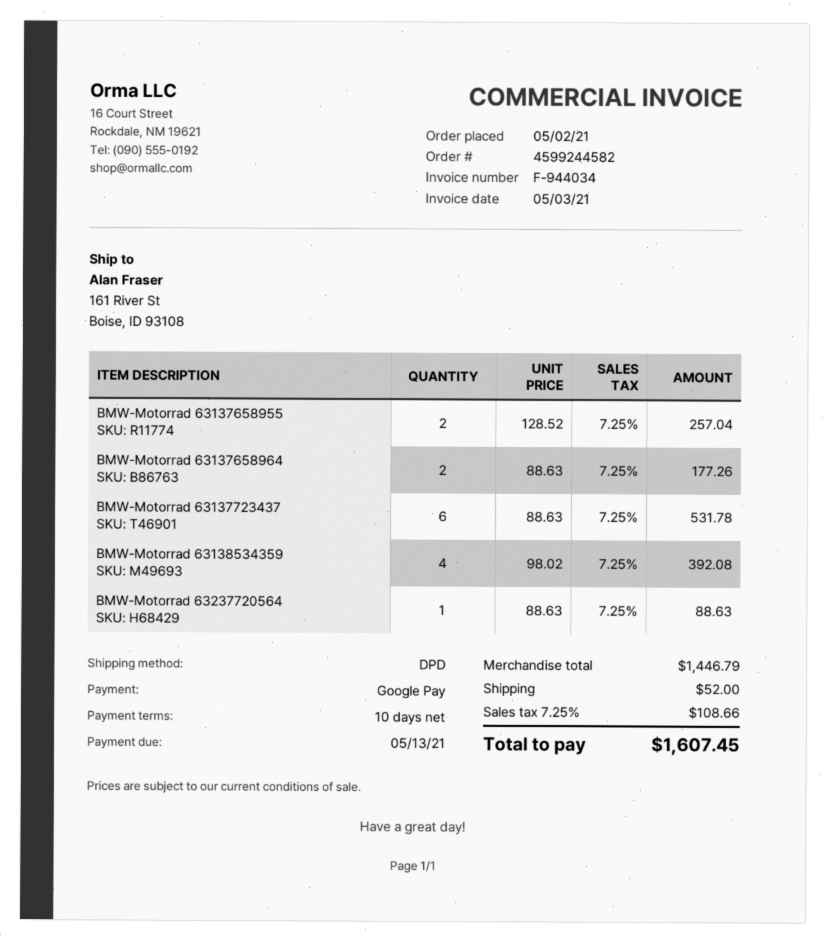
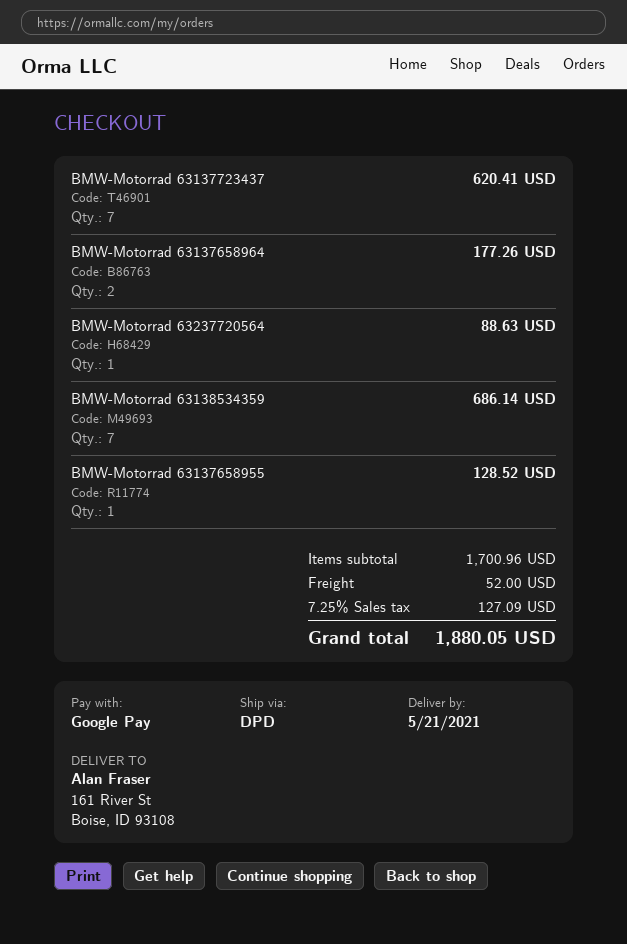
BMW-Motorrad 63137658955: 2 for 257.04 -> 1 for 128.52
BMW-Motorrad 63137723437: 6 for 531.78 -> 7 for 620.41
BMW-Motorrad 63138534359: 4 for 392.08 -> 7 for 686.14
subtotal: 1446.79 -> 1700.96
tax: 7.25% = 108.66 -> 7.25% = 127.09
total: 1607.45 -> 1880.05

*-*-*

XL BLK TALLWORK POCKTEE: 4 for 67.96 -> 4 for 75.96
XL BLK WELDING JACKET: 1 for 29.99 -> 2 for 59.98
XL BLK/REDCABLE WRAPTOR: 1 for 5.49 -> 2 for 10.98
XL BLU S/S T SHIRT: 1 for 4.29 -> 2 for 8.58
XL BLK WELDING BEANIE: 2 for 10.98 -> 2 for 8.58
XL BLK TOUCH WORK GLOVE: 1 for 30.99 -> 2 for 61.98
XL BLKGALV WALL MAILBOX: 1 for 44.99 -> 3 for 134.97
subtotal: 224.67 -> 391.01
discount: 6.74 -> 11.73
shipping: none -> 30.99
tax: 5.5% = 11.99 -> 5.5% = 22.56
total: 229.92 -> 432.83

*-*-*

**Work order:** List every line above that contains the word "WELDING".

**Worked solution:**
XL BLK WELDING JACKET: 1 for 29.99 -> 2 for 59.98
XL BLK WELDING BEANIE: 2 for 10.98 -> 2 for 8.58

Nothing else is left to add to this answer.